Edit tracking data
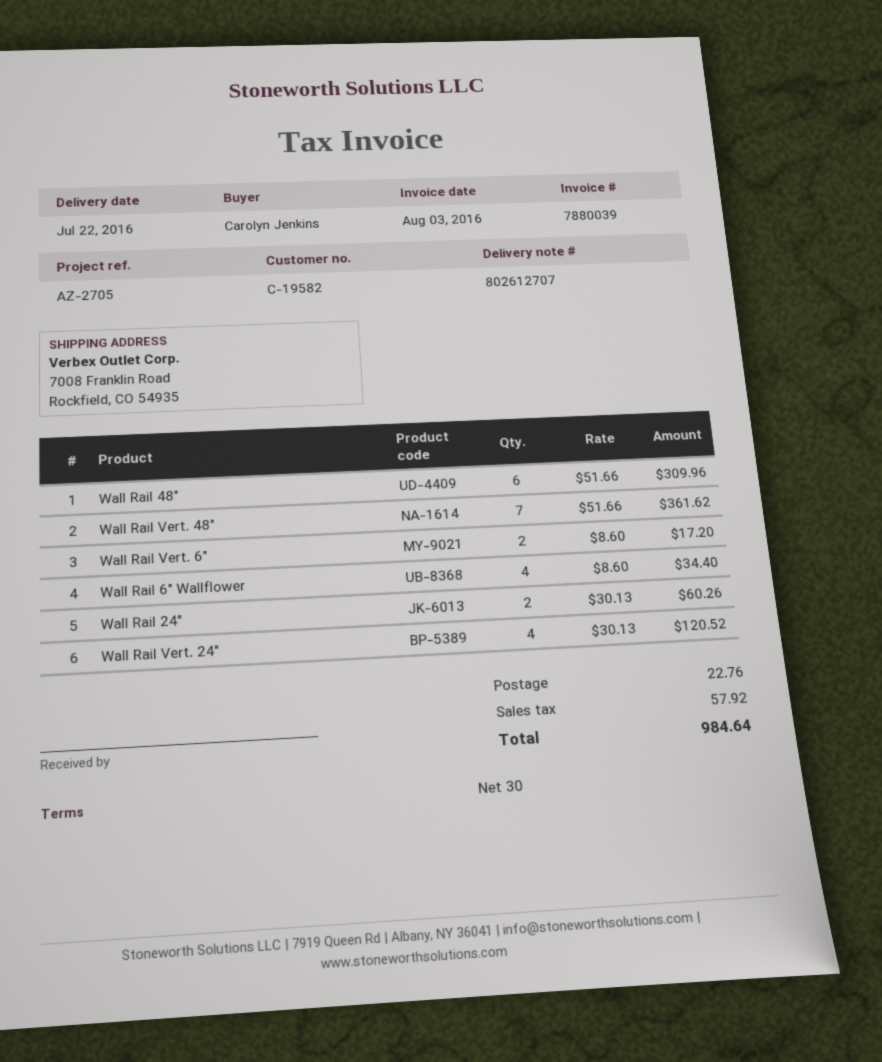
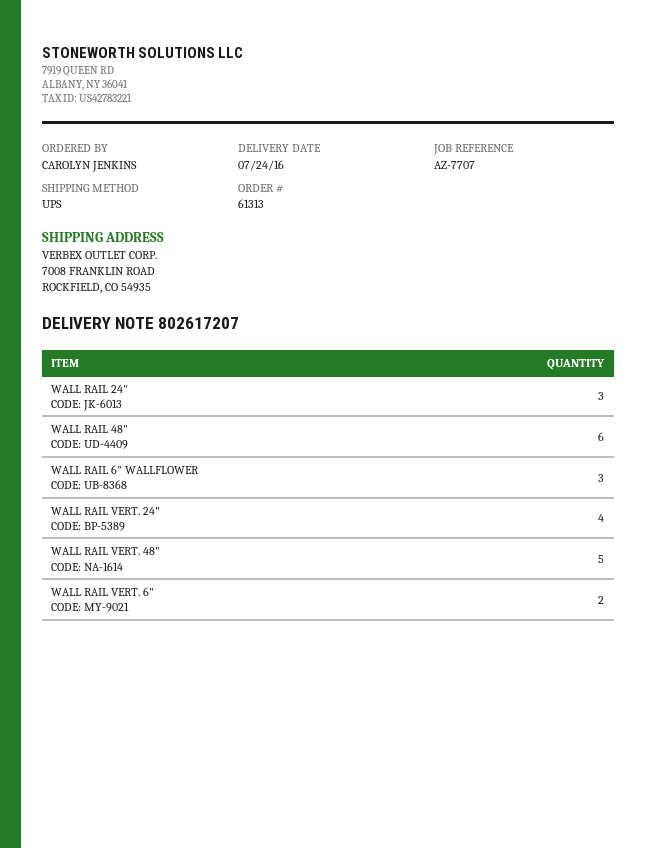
delivery note number: 802612707 -> 802617207
delivery date: 2016-07-22 -> 2016-07-24
reference: AZ-2705 -> AZ-7707
Wall Rail Vert. 48": 7 -> 5
Wall Rail 6" Wallflower: 4 -> 3
Wall Rail 24": 2 -> 3

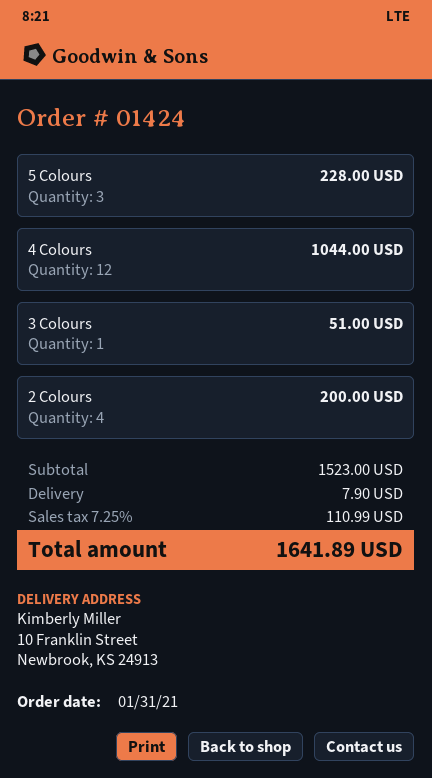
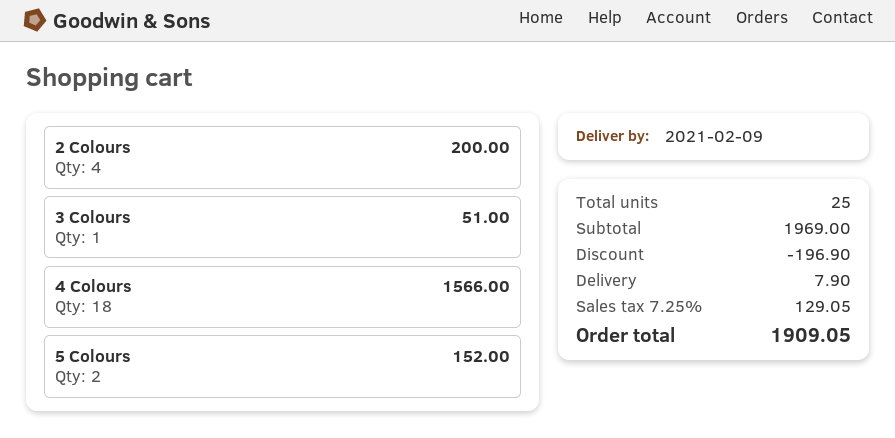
5 Colours: 3 for 228.00 -> 2 for 152.00
4 Colours: 12 for 1044.00 -> 18 for 1566.00
subtotal: 1523.00 -> 1969.00
discount: none -> 196.90
tax: 7.25% = 110.99 -> 7.25% = 129.05
total: 1641.89 -> 1909.05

[Assignment]
Reproduce every line above that contains the string "Rail".

[Result of this exercise]
Wall Rail Vert. 48": 7 -> 5
Wall Rail 6" Wallflower: 4 -> 3
Wall Rail 24": 2 -> 3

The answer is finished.